• Lent 3 “C”

    Posted on February 18, 2016 by in Reflections on Sunday Gospels

    Renewing graces

     
    Introduction:  There is much to reflect on in this Sunday’s readings.  The first reading has the “burning bush” experience of Moses and Moses’ call.  The second reading reminds us that the signs given to the People in their Exodus experience didn’t touch some Israelites.  The same thing can happen to us.  In the Gospel we hear three different stories: one about Pilate, one about a tower, and one about a fig tree.  The first two caution hearers to repent or perish.  The last tells us to bear fruit or perish.  But this story also reveals something of the mercy of God.
     
    Homily:
    PILATE.  Jesus is told of a political disaster.  The tellers expect him to answer with sympathy and denunciation of Pilate.  Instead Jesus challenges their supposition that there is a connection between sin and suffering.  He turns the attention away from criticism of the hated enemy and turns it into painful criticism of the tellers.  He confronts them:  there are evil forces at work in their movement that will destroy them if they do not repent.
     
    TOWER.  Jesus further turns the attention away from the hated enemy by recalling a natural disaster, an Act of God.  It is possible that the tower was part of an aqueduct project that Pilate was engaged in.  People suffer not just from political oppression.  Jesus again challenges their supposition that there is a connection between the destruction suffered and the sin committed. (Luke Timothy Johnson in his recent book, The Revelatory Body, takes a tour through scripture in his chapter on “the body and pain.” He illustrates in detail that the traditional belief, found in the Old Testament, was  that all disasters and diseases are punishment from God for sin.  As this passage (and others) illustrate Jesus corrects this view.)   In a refrain Jesus tells them and us:  Repent of your sins or you will perish.  He does not say, repent or you will suffer.
     


    FIG TREE.  It is in a vineyard, does not produce fruit, takes up space and drains strength out of the ground.  The owner and vine dresser have cooperated in the planting.  The owner outlines the problem and offers one solution:  cut it down, judgement.  Jesus listeners would probably recall the vineyard mentioned in Isaiah 5.  There a disappointed vineyard owner does not find a good crop.  He passes immediate judgement:  remove the hedge, break down its wall, make it a waste and command the clouds that they rain no rain on it.  But here the vine dresser evaluates the problem and suggests a hoped for solution.

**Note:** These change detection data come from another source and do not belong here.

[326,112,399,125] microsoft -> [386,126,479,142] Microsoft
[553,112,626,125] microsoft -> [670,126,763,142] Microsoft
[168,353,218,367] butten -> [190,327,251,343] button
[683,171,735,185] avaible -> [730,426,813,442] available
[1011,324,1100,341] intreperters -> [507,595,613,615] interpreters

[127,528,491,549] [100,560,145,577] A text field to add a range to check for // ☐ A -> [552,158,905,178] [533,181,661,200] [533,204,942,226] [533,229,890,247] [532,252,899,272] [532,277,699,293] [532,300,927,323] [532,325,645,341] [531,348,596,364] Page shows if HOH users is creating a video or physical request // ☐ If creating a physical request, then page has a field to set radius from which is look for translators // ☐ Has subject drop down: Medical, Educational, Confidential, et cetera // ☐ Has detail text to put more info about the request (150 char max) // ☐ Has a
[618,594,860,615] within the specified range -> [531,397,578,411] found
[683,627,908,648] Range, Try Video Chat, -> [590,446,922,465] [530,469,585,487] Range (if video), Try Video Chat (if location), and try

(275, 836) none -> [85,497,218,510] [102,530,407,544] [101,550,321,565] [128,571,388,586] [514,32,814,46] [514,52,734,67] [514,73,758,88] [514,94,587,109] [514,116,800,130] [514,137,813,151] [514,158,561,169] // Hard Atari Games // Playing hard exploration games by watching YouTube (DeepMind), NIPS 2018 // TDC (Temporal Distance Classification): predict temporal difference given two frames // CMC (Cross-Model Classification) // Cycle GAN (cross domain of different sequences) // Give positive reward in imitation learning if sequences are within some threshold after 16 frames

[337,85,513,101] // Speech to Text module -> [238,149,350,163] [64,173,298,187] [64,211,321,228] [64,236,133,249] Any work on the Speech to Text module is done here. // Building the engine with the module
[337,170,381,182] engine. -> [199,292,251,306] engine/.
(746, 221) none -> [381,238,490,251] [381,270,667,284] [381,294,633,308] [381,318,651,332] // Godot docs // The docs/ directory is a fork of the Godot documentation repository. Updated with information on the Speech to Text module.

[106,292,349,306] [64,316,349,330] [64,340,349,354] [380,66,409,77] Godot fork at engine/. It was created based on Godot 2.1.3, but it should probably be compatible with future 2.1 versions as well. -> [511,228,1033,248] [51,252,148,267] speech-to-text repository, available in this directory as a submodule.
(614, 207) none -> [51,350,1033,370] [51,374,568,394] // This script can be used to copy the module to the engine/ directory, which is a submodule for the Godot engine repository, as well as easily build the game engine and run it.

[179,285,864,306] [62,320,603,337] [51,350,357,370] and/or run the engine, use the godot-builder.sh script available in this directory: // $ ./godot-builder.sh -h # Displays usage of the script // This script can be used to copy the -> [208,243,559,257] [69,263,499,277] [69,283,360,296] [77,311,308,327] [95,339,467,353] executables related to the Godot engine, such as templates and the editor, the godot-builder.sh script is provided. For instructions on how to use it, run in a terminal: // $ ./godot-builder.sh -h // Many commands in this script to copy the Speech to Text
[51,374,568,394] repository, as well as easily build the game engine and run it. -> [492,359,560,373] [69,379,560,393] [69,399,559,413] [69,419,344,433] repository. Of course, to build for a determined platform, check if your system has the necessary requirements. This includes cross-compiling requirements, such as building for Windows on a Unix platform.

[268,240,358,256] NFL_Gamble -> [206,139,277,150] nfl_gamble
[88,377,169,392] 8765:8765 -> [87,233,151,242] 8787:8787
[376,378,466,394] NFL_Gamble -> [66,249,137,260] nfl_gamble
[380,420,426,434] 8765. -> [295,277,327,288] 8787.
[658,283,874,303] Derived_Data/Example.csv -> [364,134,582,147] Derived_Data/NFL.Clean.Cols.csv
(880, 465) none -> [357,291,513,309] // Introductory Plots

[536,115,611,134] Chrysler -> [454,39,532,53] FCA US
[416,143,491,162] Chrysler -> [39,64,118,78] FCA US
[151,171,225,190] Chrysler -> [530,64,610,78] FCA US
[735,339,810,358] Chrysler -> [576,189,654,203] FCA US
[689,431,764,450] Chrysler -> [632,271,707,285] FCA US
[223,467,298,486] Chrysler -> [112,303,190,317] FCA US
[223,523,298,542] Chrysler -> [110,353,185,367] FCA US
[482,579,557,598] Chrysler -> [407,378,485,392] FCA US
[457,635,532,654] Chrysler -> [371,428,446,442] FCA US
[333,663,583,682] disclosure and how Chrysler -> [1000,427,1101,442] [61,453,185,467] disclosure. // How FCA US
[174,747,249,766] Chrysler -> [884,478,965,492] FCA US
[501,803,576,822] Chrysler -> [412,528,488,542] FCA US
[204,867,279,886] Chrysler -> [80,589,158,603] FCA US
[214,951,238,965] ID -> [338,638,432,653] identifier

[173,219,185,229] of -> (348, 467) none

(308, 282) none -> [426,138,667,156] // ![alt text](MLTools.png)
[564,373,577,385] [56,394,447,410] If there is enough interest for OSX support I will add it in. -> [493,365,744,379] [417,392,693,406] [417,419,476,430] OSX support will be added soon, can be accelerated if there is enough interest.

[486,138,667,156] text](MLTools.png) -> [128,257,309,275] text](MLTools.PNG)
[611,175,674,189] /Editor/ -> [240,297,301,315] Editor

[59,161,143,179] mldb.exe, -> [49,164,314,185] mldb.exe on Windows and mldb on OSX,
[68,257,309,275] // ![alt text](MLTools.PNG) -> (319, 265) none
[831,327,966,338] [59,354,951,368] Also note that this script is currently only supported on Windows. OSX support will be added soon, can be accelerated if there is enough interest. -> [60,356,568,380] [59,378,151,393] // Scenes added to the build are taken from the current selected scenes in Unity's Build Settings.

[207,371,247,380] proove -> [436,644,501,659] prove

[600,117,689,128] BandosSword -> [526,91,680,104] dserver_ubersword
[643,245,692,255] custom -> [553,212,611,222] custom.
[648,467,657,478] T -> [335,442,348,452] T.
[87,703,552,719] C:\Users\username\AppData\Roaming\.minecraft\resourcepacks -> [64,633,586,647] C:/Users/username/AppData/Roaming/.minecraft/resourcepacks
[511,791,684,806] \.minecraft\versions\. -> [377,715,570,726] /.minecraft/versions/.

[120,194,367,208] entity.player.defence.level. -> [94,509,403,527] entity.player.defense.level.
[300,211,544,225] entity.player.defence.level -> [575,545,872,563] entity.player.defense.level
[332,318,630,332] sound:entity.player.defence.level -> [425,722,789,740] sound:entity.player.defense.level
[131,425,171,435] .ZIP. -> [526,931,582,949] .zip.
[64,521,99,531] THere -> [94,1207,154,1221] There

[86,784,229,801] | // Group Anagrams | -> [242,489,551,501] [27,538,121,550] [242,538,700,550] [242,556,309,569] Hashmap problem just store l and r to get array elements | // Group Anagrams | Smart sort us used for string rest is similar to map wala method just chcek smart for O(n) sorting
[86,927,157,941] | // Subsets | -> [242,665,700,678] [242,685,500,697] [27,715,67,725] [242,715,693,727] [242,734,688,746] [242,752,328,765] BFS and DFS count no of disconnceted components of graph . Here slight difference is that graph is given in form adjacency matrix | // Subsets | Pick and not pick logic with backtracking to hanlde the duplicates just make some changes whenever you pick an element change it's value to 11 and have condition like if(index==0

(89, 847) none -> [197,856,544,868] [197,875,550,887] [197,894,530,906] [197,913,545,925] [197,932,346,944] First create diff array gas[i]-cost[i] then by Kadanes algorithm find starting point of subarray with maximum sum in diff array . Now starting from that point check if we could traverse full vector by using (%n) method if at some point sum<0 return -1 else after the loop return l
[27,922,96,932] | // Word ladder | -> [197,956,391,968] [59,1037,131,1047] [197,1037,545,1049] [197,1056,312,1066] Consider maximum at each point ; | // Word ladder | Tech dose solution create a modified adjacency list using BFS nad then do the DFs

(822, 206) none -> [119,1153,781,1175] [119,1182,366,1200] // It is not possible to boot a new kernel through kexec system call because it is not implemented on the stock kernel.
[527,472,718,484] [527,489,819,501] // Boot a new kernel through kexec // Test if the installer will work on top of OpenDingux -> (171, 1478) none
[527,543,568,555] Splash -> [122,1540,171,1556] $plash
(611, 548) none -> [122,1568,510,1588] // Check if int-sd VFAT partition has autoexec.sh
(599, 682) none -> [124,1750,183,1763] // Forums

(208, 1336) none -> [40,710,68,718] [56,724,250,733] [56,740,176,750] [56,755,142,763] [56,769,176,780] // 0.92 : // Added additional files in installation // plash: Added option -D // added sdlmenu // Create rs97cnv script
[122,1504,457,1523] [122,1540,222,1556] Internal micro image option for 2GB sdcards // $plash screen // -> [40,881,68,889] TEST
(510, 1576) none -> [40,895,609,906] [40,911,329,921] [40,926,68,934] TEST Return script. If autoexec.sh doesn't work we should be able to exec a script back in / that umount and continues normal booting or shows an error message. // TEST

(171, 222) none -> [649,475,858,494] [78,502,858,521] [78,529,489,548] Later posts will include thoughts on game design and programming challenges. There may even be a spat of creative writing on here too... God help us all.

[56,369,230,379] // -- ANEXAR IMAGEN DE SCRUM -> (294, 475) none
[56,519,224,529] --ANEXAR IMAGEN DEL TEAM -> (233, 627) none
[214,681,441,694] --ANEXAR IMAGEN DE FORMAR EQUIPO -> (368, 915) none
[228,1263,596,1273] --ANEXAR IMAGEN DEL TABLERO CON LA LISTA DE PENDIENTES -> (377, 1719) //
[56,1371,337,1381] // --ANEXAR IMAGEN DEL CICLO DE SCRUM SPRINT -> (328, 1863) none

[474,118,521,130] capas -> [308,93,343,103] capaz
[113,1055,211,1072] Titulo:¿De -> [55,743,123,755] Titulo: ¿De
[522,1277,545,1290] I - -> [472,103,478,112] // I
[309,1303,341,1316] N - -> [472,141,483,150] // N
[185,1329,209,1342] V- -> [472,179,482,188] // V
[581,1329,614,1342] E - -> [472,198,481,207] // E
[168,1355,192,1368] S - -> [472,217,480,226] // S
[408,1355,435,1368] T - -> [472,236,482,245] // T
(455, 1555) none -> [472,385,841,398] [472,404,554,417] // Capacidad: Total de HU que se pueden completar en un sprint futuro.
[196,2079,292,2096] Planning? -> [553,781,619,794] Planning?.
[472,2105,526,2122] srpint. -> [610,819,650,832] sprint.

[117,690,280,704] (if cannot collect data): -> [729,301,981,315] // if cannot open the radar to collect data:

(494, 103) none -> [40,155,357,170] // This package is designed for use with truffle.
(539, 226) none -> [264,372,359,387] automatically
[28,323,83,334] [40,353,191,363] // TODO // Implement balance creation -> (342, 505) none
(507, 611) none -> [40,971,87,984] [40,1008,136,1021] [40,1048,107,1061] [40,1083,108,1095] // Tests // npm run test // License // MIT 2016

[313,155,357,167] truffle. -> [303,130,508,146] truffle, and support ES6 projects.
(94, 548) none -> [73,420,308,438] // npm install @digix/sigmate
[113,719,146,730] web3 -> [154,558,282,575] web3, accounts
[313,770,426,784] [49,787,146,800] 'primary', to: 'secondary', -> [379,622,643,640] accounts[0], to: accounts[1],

Mercy.  He wants a one year period of grace, let it alone, forgive it.  He will give it special attention, renewing grace (hoe and manure).  The salvation for the tree comes exclusively from outside.  Renewal cannot come from within the resources of the tree itself.  It cannot gather the strength it needs from its own roots.  The vine dresser must act to save the tree and at the same time the tree must respond to these acts or they are of no avail.  We don’t know the outcome.
     
    Jesus likewise calls us this third Sunday of Lent to read the signs.  We must read the signs of our own lives, the signs of calls to conversion that God is giving us, the signs of our own times, of our own lives.  Maybe today, at this Mass, during this Lent, God is trying to give me and you a “burning bush” experience.  He is also teaching us clearly:  “don’t attribute suffering to sinfulness.”  Do hear the words, “repent or perish.”  Lent for us is a period of grace.  Jesus wishes to give us saving and renewing graces.  The fig tree of itself, depending on its own resources, was powerless.  Yet the vine dresser offered a period of grace and renewing graces, (hoeing which disturbs the ground and manuring).  (Some one has said, “some times we need to be shit upon to grow.” Note may not be appropriate for your church.)  What we can’t do of our own resources, God as the vine dresser can do.  Remember also that God is a pruner.  Like the fig tree, we must respond or those acts of God are of no avail.